The deck buffeted violently as the timeship hit heavy turbulence. Through the headset, Franc heard Hoffman curse as he pitched sideways once more; true to his word, he had cut off the gravity screen. Hanging onto the armrest, Franc glanced again at the porthole. The last skeins of cirrus clouds dissipated like smoke, revealing a countryside of rolling hills shadowed by the early morning sun. High country, dotted here and there by white spots and tiny irregular grids, sprawled below them: houses, small towns, farm fields. According to Lea, they were somewhere over Tennessee…
Franc glimpsed something that looked like two parallel black ribbons running through the hills—a highway, perhaps—then an irregular silver-blue surface swam into view. A large lake, its channels meandering past miles of sharp ridgetops…

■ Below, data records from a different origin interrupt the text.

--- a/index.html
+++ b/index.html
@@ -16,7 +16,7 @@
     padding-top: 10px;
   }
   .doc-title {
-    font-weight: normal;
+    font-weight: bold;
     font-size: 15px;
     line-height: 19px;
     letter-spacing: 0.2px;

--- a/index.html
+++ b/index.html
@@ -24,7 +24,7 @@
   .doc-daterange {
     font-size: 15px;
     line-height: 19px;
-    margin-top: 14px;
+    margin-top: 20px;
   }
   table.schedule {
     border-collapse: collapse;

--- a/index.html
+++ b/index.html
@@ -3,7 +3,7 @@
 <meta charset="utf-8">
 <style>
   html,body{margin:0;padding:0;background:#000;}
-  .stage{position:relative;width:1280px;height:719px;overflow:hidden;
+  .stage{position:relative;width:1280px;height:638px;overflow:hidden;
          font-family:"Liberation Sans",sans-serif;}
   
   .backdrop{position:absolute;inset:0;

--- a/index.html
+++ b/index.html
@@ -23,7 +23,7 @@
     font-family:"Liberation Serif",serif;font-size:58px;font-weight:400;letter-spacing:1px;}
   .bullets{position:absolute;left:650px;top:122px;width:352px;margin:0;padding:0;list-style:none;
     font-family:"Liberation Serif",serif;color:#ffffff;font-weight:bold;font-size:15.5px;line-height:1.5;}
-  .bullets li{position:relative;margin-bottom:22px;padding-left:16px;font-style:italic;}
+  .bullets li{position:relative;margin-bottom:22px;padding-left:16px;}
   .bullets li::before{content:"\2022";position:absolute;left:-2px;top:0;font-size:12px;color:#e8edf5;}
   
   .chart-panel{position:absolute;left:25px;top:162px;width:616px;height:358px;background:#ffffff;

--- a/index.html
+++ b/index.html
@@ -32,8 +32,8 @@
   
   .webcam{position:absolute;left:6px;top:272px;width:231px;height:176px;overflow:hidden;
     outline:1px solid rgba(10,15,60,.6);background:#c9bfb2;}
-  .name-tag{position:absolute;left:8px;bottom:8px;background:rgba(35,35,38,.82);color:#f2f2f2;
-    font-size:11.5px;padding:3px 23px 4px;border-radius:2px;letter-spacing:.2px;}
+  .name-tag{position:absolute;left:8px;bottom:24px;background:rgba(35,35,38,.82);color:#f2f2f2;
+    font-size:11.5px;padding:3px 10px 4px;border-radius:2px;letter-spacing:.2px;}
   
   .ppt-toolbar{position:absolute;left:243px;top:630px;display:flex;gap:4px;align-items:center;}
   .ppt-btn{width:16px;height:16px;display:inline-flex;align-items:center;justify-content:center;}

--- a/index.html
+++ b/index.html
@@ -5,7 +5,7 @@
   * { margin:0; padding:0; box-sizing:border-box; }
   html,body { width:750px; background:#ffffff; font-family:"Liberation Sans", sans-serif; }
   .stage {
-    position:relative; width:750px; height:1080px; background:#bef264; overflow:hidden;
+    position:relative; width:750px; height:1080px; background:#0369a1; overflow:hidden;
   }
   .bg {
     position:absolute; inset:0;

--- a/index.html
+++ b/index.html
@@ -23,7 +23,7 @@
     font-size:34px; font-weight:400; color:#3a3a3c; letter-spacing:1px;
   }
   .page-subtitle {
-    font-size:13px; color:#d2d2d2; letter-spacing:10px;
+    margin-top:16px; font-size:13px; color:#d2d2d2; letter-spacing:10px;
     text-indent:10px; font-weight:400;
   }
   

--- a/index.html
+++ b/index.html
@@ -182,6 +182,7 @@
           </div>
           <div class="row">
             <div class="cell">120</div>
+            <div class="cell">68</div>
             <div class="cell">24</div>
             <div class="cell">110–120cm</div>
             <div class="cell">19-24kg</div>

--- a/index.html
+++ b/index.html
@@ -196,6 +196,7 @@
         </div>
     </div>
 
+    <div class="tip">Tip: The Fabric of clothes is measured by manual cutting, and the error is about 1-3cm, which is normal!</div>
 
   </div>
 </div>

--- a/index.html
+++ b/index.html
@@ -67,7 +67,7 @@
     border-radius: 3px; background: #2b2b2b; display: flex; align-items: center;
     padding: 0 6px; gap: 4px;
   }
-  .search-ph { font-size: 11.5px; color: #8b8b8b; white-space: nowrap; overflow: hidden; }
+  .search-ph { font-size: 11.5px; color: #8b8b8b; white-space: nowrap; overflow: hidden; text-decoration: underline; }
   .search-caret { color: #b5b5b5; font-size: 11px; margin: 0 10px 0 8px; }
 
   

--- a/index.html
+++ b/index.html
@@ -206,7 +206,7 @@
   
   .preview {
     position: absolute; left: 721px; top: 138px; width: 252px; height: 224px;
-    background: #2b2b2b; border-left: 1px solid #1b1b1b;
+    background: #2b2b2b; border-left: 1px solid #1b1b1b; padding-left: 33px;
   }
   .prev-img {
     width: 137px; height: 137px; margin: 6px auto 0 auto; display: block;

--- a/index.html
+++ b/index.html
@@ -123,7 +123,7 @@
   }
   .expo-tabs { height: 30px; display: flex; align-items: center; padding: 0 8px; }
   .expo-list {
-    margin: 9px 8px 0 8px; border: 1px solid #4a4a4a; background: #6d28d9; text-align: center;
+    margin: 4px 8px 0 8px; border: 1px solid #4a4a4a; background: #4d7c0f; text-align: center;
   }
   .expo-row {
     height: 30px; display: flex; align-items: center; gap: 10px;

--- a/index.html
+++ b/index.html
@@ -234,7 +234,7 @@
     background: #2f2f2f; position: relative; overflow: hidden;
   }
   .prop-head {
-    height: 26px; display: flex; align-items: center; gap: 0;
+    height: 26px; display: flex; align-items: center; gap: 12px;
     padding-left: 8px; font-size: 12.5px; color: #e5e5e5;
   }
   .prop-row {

“We can’t do this much longer,” Metz murmured. “I’m trying to lose that thing, but it’s…”
“Put it down,” he said softly.
“What?” Metz glanced over his shoulder at him, then followed his gaze to the porthole. “Down there?”
“Yeah, down there. Is the chameleon still operational?”
Metz glanced at his board. “If I divert 10 percent power, sure, but it won’t work unless we’re hugging the ground.”
“Not the ground. The lake.” Franc reached forward, punched up a close-up shot of the lake below them; two more taps on the panel projected a thermographic false-image. “There’s the deep end,” he said, pointing at a dark blue splotch within the lake’s widest area. “If you can get down there, do a water landing, maybe we can submerge, lose that thing once and for all.”